なぜオッサンは迷惑武勇伝を話したがるのかを考える。何の専門家でも無い、一凡人 求職中の素人視点なので、真に受けずに疑って読んでくれ。
「あ〜、昔は良かったなァ」
古今東西、未来永劫、千年一日の如く世界中で今日も繰り返される台詞だ。
しかし、昔は良かったのか。
凡人投資家(求職中)の俺は、様々総合して、今の世の中の方が遥かに良く感じている。
世界中でテクノロジーが広まって便利になり、色々な事が科学的に判明してより合理的に暮らせるようになり、環境も何だかんだで良くなっている面も多い。日本も古くて変な伝統は少しずつでも淘汰されている気がする。もちろんまだ地域によっても地域内でも格差があって問題山積だが、前より良くなった面も多いだろう。
大体、昔は良かったのが真実なら世の中どんどん悪くなっているという事になってしまう。実際そうだという変わり者もいるかもしれないが、一体何が実際に悪くなっているのか、俺にはあまり想像がつかない。何か悪化一方の事態って何かあるだろうか。
それはいいとして、では、多くの人は、なぜいつも昔を懐かしがるのか。
俺はこう考える。
まぁ当て嵌らない例外もあるだろうが、多くの場合は、そのような迷言で周囲を困らせたりする人は、要は老いただけだ。歳を取っただけだ。若くなくなっただけだ。

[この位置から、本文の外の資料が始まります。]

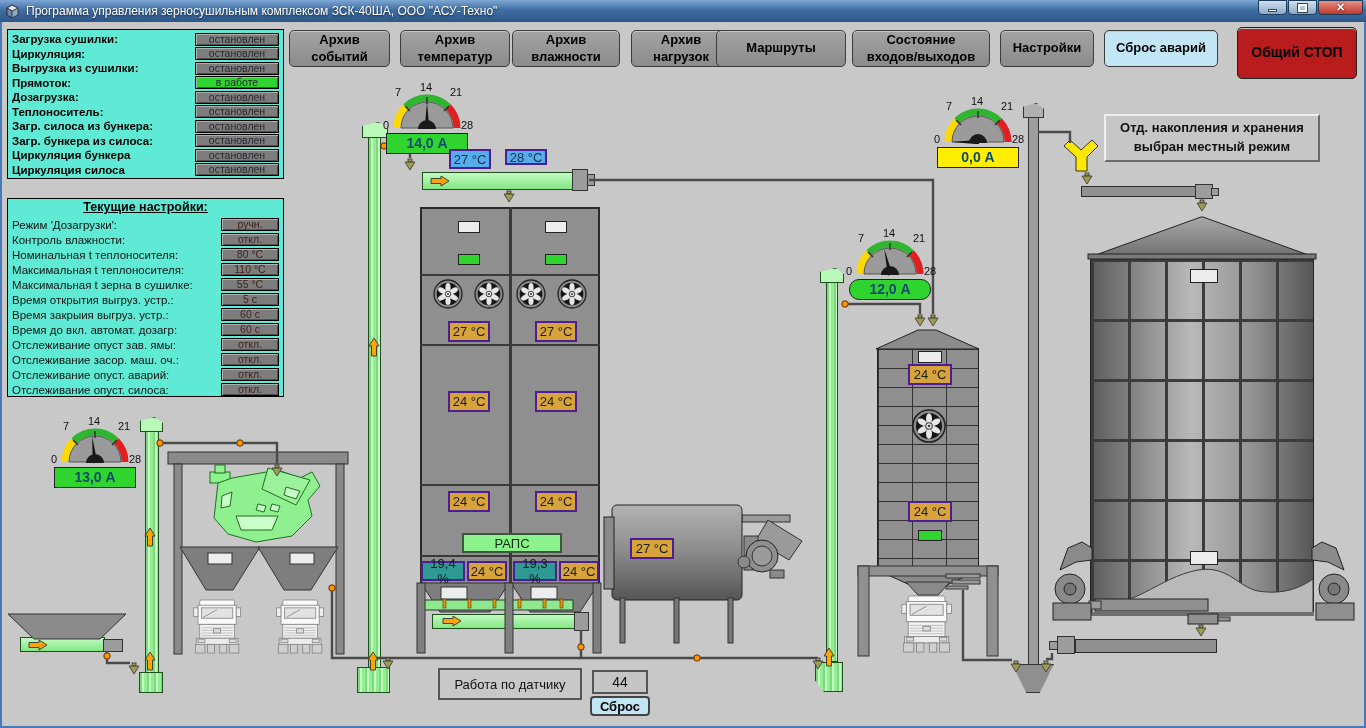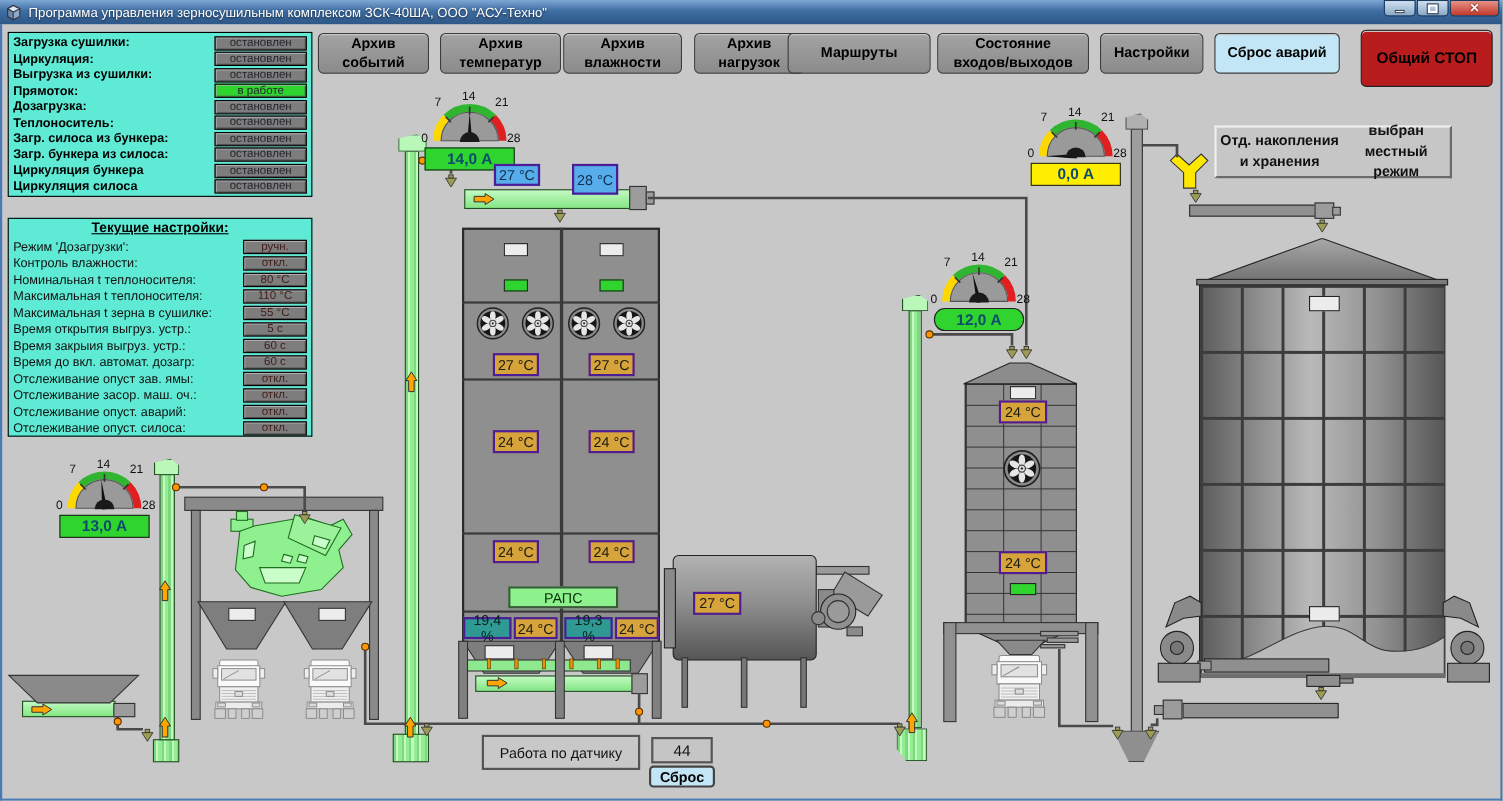--- a/index.html
+++ b/index.html
@@ -51,7 +51,7 @@
   .cap{background:#9c9c9c;border:1px solid #333}
   .dline{background:#3a3a3a}
   
-  #msgBox{left:1104px;top:114px;width:216px;height:48px;background:#c6c6c6;border:2px solid;border-color:#efefef #6a6a6a #6a6a6a #efefef;z-index:7;display:flex;align-items:center;justify-content:center;font-size:13px;font-weight:bold;color:#111;text-align:center;line-height:1.45}
+  #msgBox{left:1104px;top:114px;width:216px;height:48px;background:#c6c6c6;border:2px solid;border-color:#efefef #6a6a6a #6a6a6a #efefef;z-index:7;display:flex;flex-direction:column;align-items:center;justify-content:center;font-size:13px;font-weight:bold;color:#111;text-align:center;line-height:1.45}
   #workBox{left:438px;top:668px;width:144px;height:32px;border:2px solid #555;background:#c8c8c8;z-index:7;display:flex;align-items:center;justify-content:center;font-size:13px;color:#111}
   #valBox{left:592px;top:670px;width:56px;height:24px;border:2px solid #555;background:#c5c5c5;z-index:7;display:flex;align-items:center;justify-content:center;font-size:14px;color:#111}
   #btnSbros{left:590px;top:696px;width:60px;height:20px;border:2px solid #444;border-radius:4px;background:#c2e6f5;z-index:7;display:flex;align-items:center;justify-content:center;font-size:13px;font-weight:bold;color:#000000;cursor:pointer}

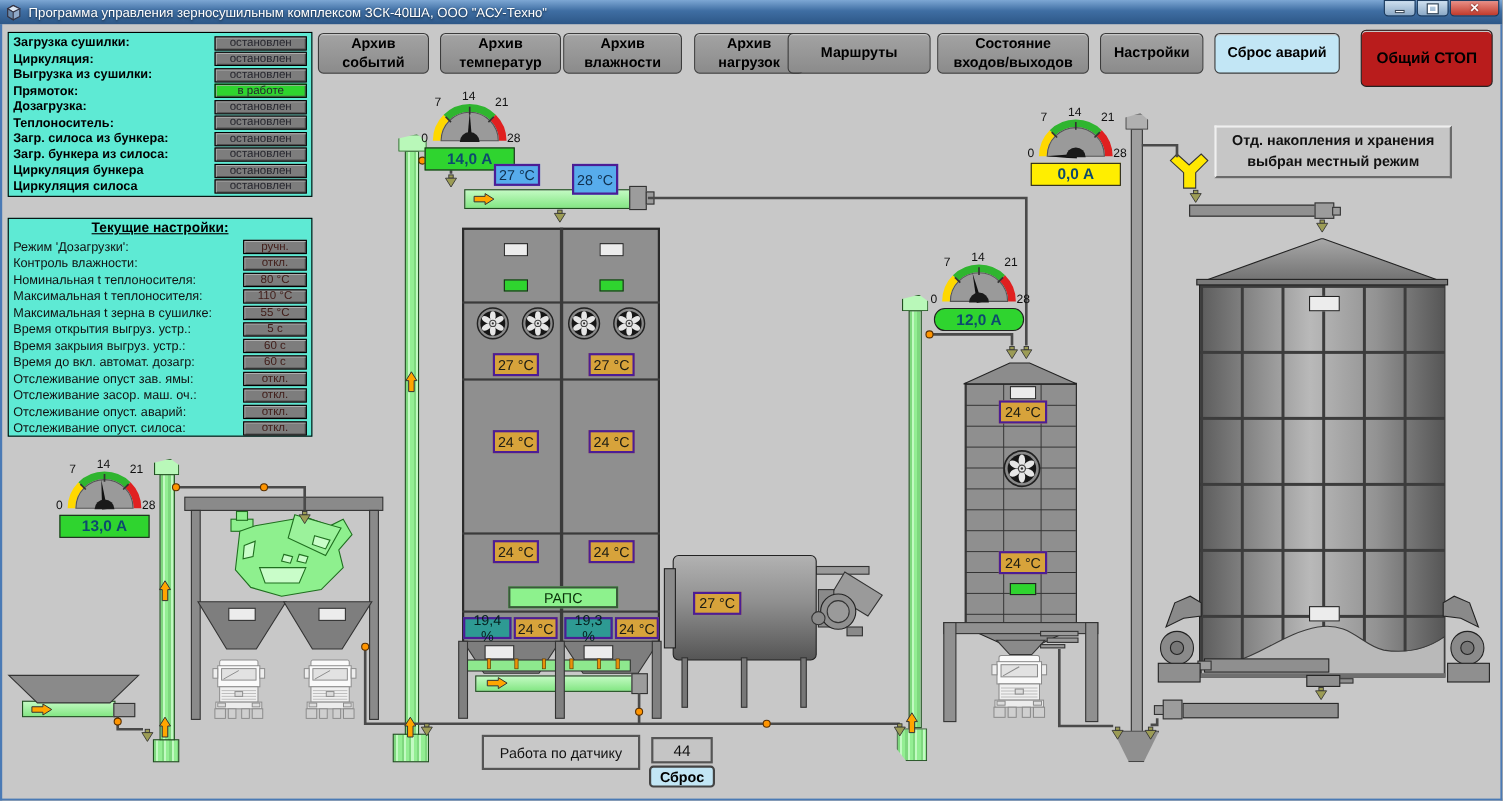--- a/index.html
+++ b/index.html
@@ -516,7 +516,7 @@
   </div>
 
   <div class="bx tbb" style="left:449px;top:149px;width:42px;height:20px">27 °C</div>
-  <div class="bx tbb" style="left:520px;top:149px;width:42px;height:28px">28 °C</div>
+  <div class="bx tbb" style="left:505px;top:149px;width:42px;height:16px">28 °C</div>
   <div class="ind iw" style="left:458px;top:221px;width:22px;height:12px"></div>
   <div class="ind iw" style="left:545px;top:221px;width:22px;height:12px"></div>
   <div class="ind ig" style="left:458px;top:254px;width:22px;height:11px"></div>

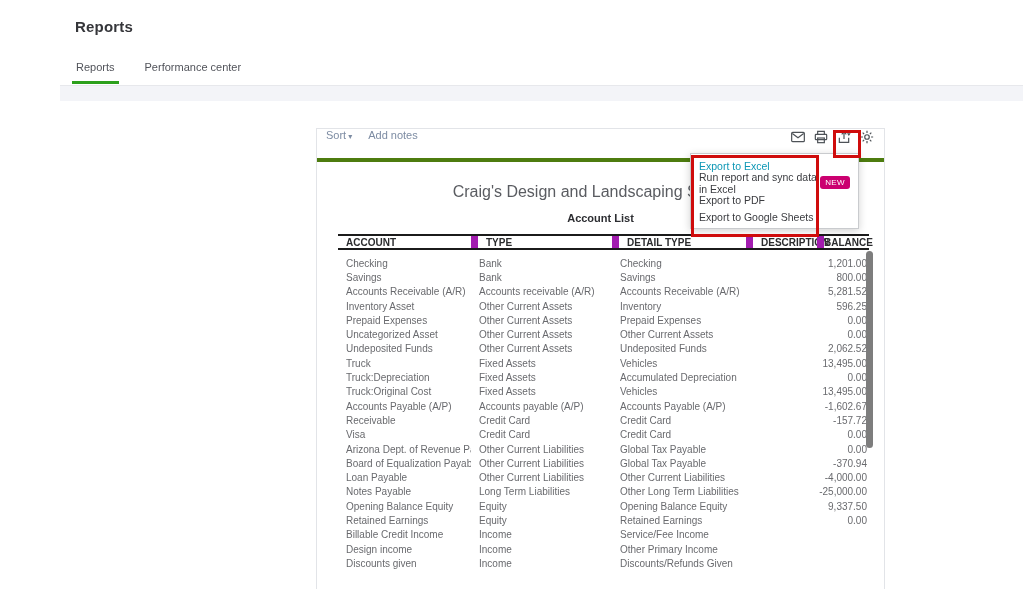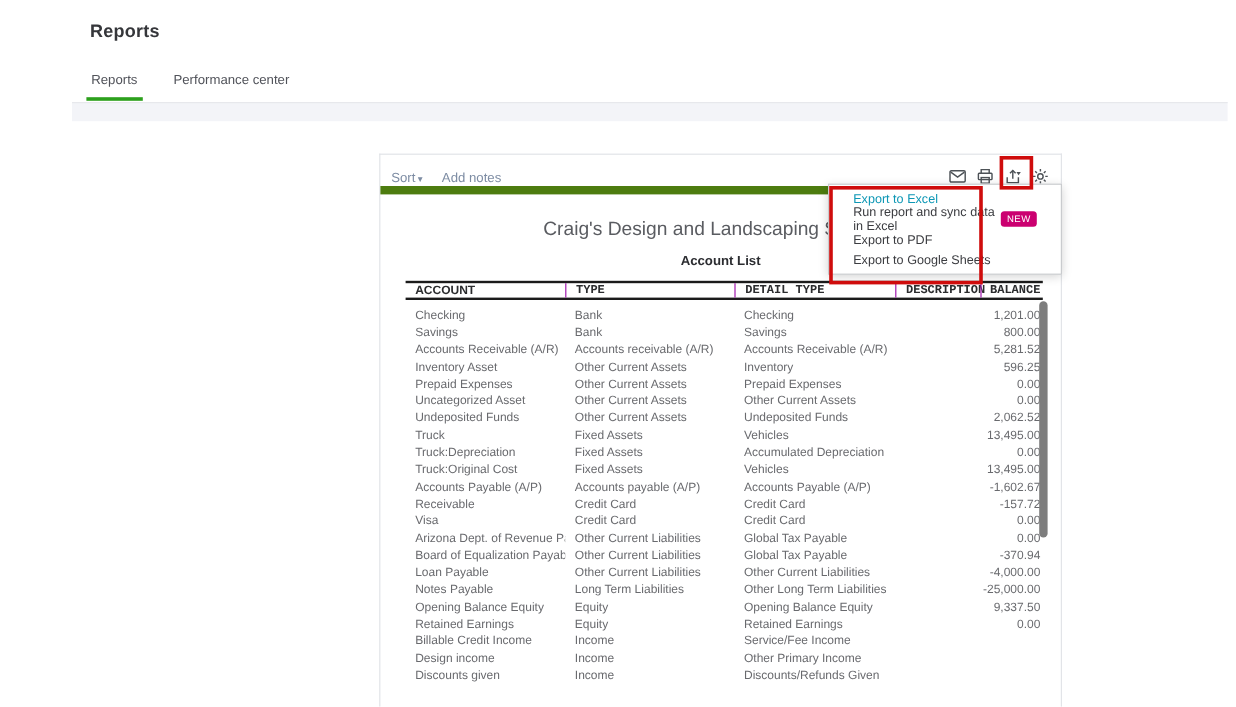--- a/index.html
+++ b/index.html
@@ -22,7 +22,7 @@
     background:#fff; border:1px solid #e2e4e8; border-bottom:none;
   }
 
-  .toolbar { height:33px; border-bottom:7px solid #4d7c0f; display:flex; align-items:flex-end; padding:0 9px; }
+  .toolbar { height:33px; border-bottom:4px solid #4d7c0f; display:flex; align-items:flex-start; padding:0 9px; }
   .toolbar-left { display:flex; gap:16px; font-size:11px; color:#7d8ca3; align-items:center; }
   .tool-link { cursor:pointer; }
   .sort-caret { font-size:8px; margin-left:2px; }

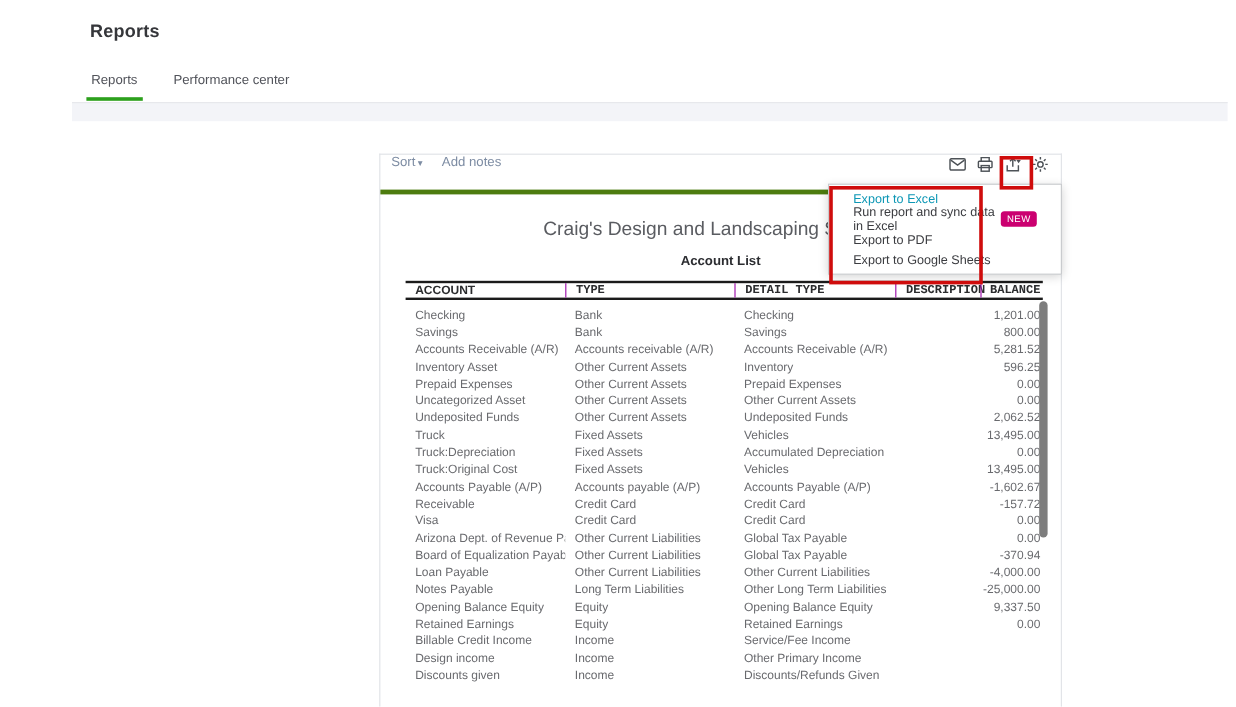--- a/index.html
+++ b/index.html
@@ -54,9 +54,9 @@
   .scroll-thumb { position:absolute; left:549px; top:122px; width:7px; height:197px; background:#7d7d7d; border-radius:4px; }
 
   .export-menu {
-    position:absolute; left:690px; top:153px; width:195px; z-index:5;
+    position:absolute; left:690px; top:153px; width:169px; z-index:5;
     background:#fff; border:1px solid #c9cbce; box-shadow:0 2px 8px rgba(0,0,0,.18);
-    padding:3px 12px;
+    padding:3px 0;
   }
   .menu-item { height:17px; display:flex; align-items:center; padding:0 8px; font-size:10.5px; color:#3b3c40; cursor:pointer; }
   .menu-item.accent { color:#0d97b5; }

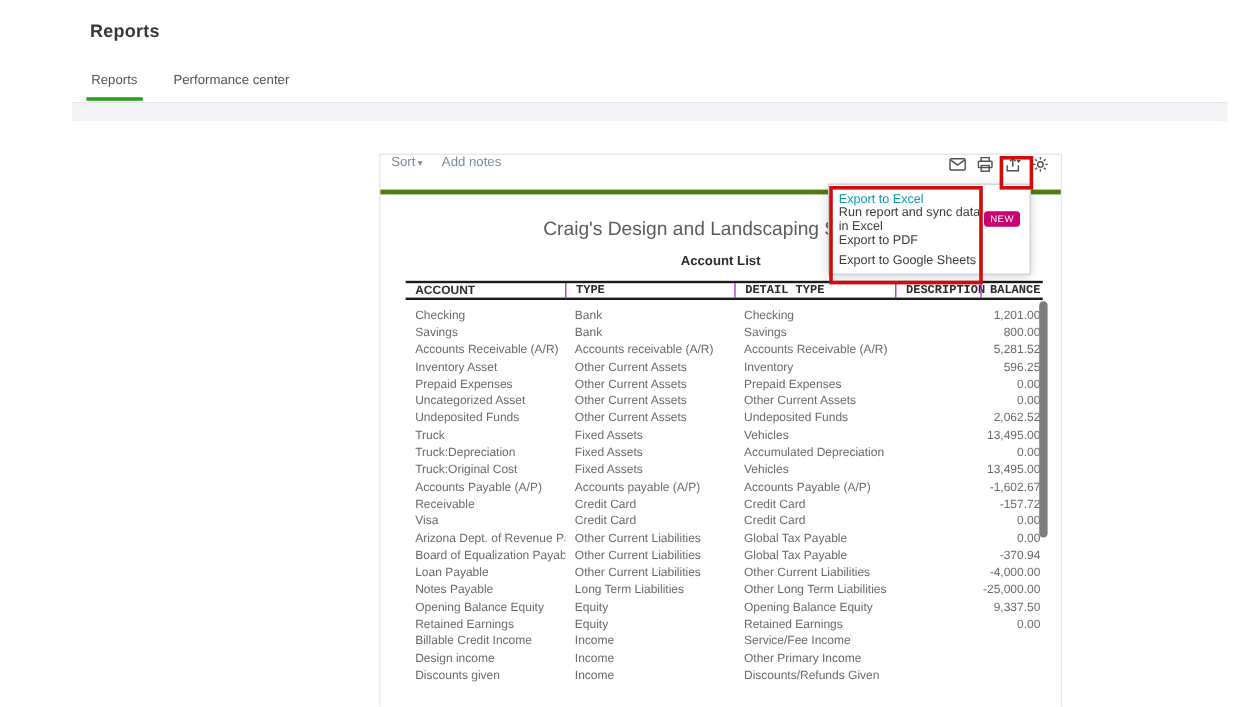--- a/index.html
+++ b/index.html
@@ -41,7 +41,7 @@
     font-weight:bold; color:#2b2c2e; height:16px; align-items:center;
   }
   .t-head .cell { height:100%; display:flex; align-items:center; padding-left:8px; }
-  .t-head .cell + .cell { border-left:1px solid #a21caf;font-family:Liberation Mono, monospace; }
+  .t-head .cell + .cell { border-left:7px solid #a21caf; }
   .t-head .cell.balance { justify-content:flex-end; padding-right:2px; padding-left:0; }
   .t-body { padding-top:6px; }
   .t-row {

つまり、「昔は良かった」というのは、単に「若い頃はよかった」という事だ。若い頃の方が普通は健康だし、刺激も多いし、希望も持っているし、遊びも楽しいし、良く感じるのは当然だ。
若い頃は家庭が貧乏で苦労したとか、親や学校が非常に厳格で早く社会に出たかったとか例外?もあるだろうが、それら以外の場合は中年壮年老年では、昔の記憶は美化されやすいのかもしれないし、若い頃を少なくとも懐かしむのは自然だ。
ではなぜ、言っている人もいるだろうけど、「あー若い頃は良かったなぁ」と皆言わないのか。
それは世の中というか社会というか、そういう対象と、自分自身の変化を混同している。「俺は若い頃は良かった、だからその頃の社会も良かった」と脳内で変換してしまっているのかもしれない。
最近では、よく「使えない人材が多い」と非難の対象になったり、「俺の若い頃はもっと猛烈に〜した」的な発言をして顰蹙をかったりする、いわゆる「バブル世代」は好例だ。バブル時代に若かったら、いろいろな昔話から想像するに、日本の話しだが、皆、それはそれは浮かれていて、金遣いも荒くて、根拠の無い希望を持っていたらしいから、その頃を思わず懐かしんでしまうだろう。でもその時まだ幼児だったり、逆に既に衰えた老人であったなら、それほど良い印象がなくてもおかしくない。つまりその時代が誰にとっても良いわけではなかった(可能性がある)。あるいはその少し前の高度成長時代も面倒な世代だ。俺たちは苦労して成り上がった、人並みの生活を手に入れた、みたいな逸話を誰でも多少は持っている。そんな事を今更自慢されてもまずピンとこないし、現代社会に応用できないし、大体長くて誰でも同じような話になるから面白くない。
まだ懐かしむだけなら良いのだが、そういう、代表的にはオッサンたちだが、はそこから一歩踏み込んでしまい、上記「脳内変換」の混乱により、聞きたくもない武勇伝や、昔の常識の押し付けに繋がり易い。つまり若い人達(あるいは同世代以外の全員)に疎まれる。その人にとっての「古き良き時代」の逸話はつまらなくて、迷惑でしかない。俺も当然今より若かった頃はそれなりに良い思い出もあるが、自分より若い人にはその頃の話をして醜態を晒さないようにしたい。また、自分より歳上の人の武勇伝からはなるべく逃げ回るように心掛けたい。どうだろうか。